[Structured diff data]
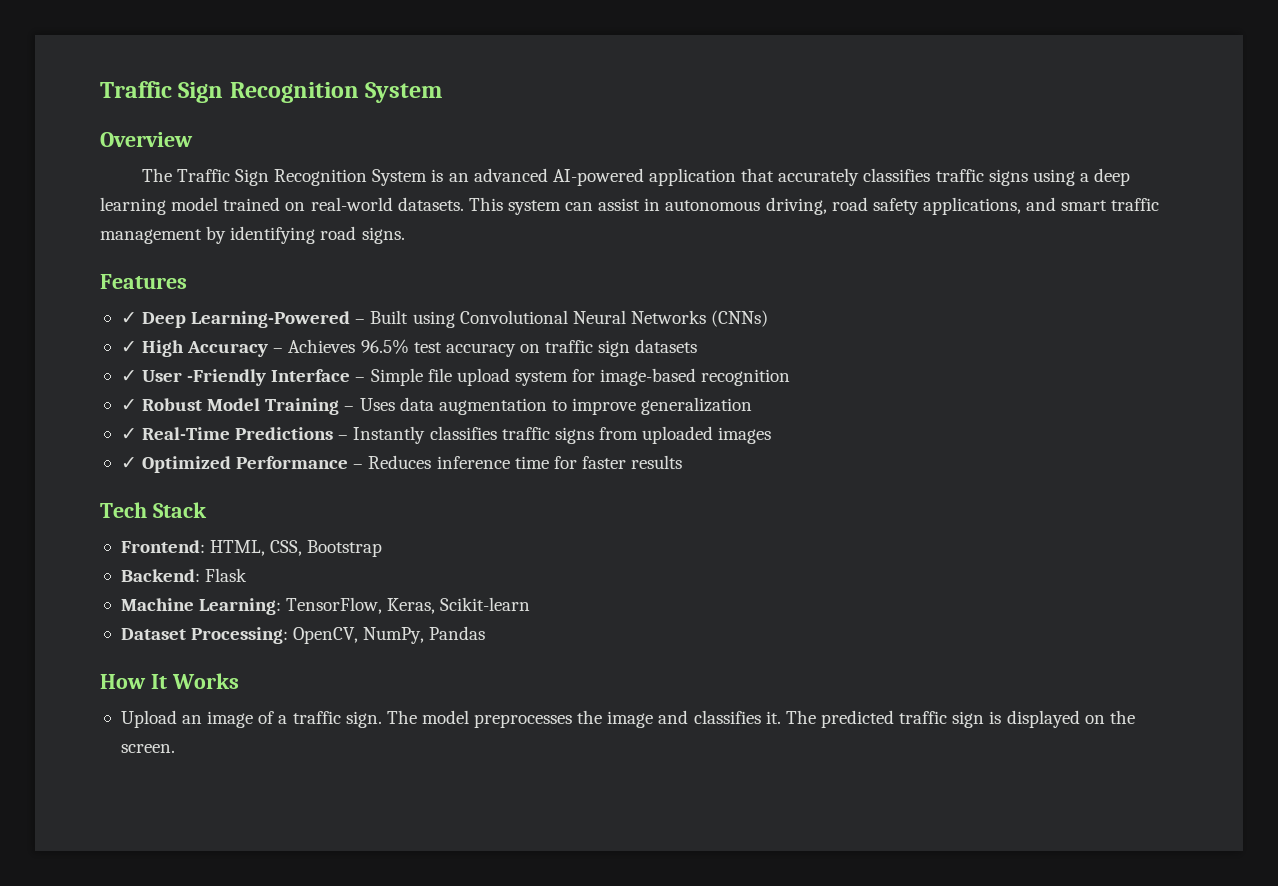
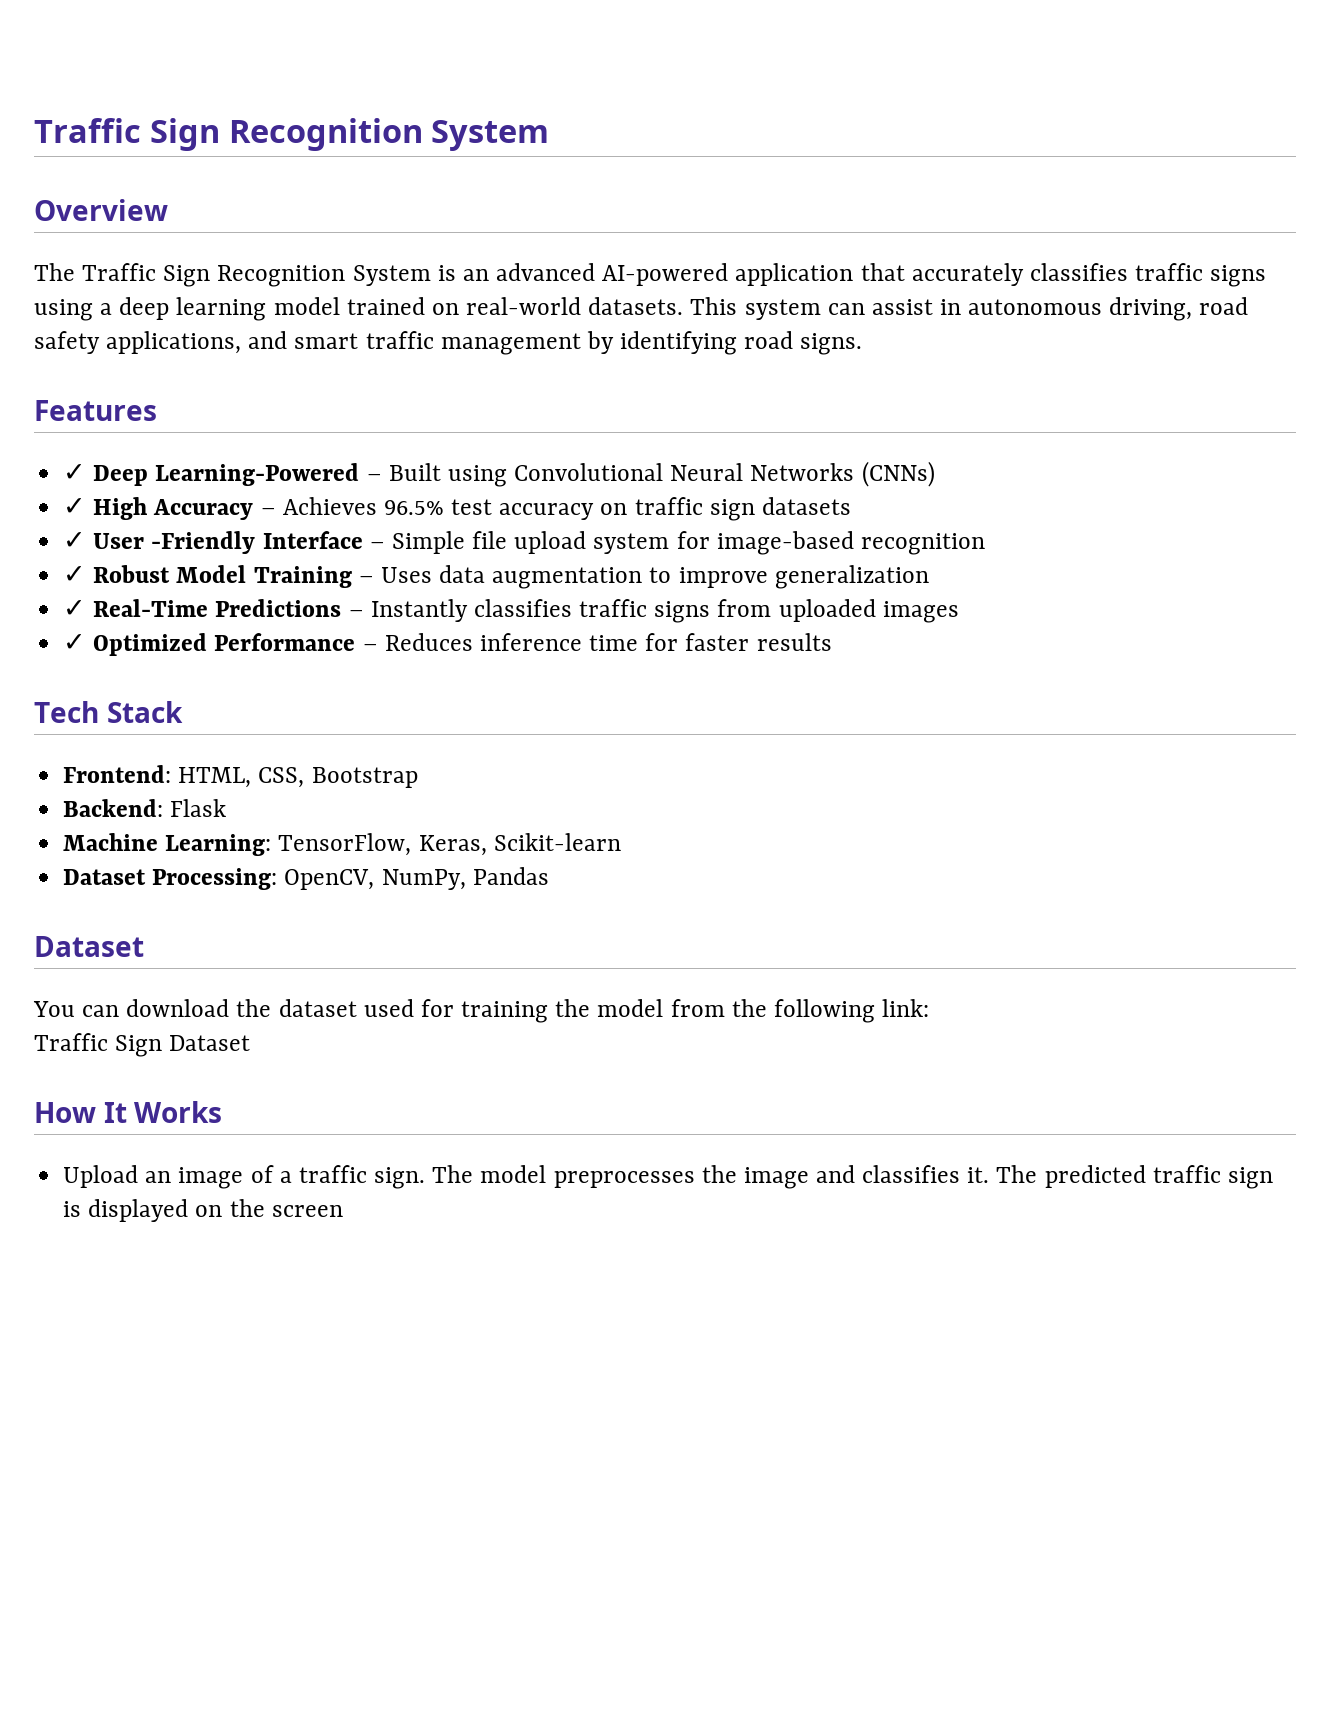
  Dataset Processing: OpenCV, NumPy, Pandas
+ Dataset
+ You can download the dataset used for training the model from the following link:
+ Traffic Sign Dataset
- The predicted traffic sign is displayed on the screen.
+ The predicted traffic sign is displayed on the screen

[What to produce] Leaving all pictures aside, quote each record exactly.

[Solved problem]
  Dataset Processing: OpenCV, NumPy, Pandas
+ Dataset
+ You can download the dataset used for training the model from the following link:
+ Traffic Sign Dataset
- The predicted traffic sign is displayed on the screen.
+ The predicted traffic sign is displayed on the screen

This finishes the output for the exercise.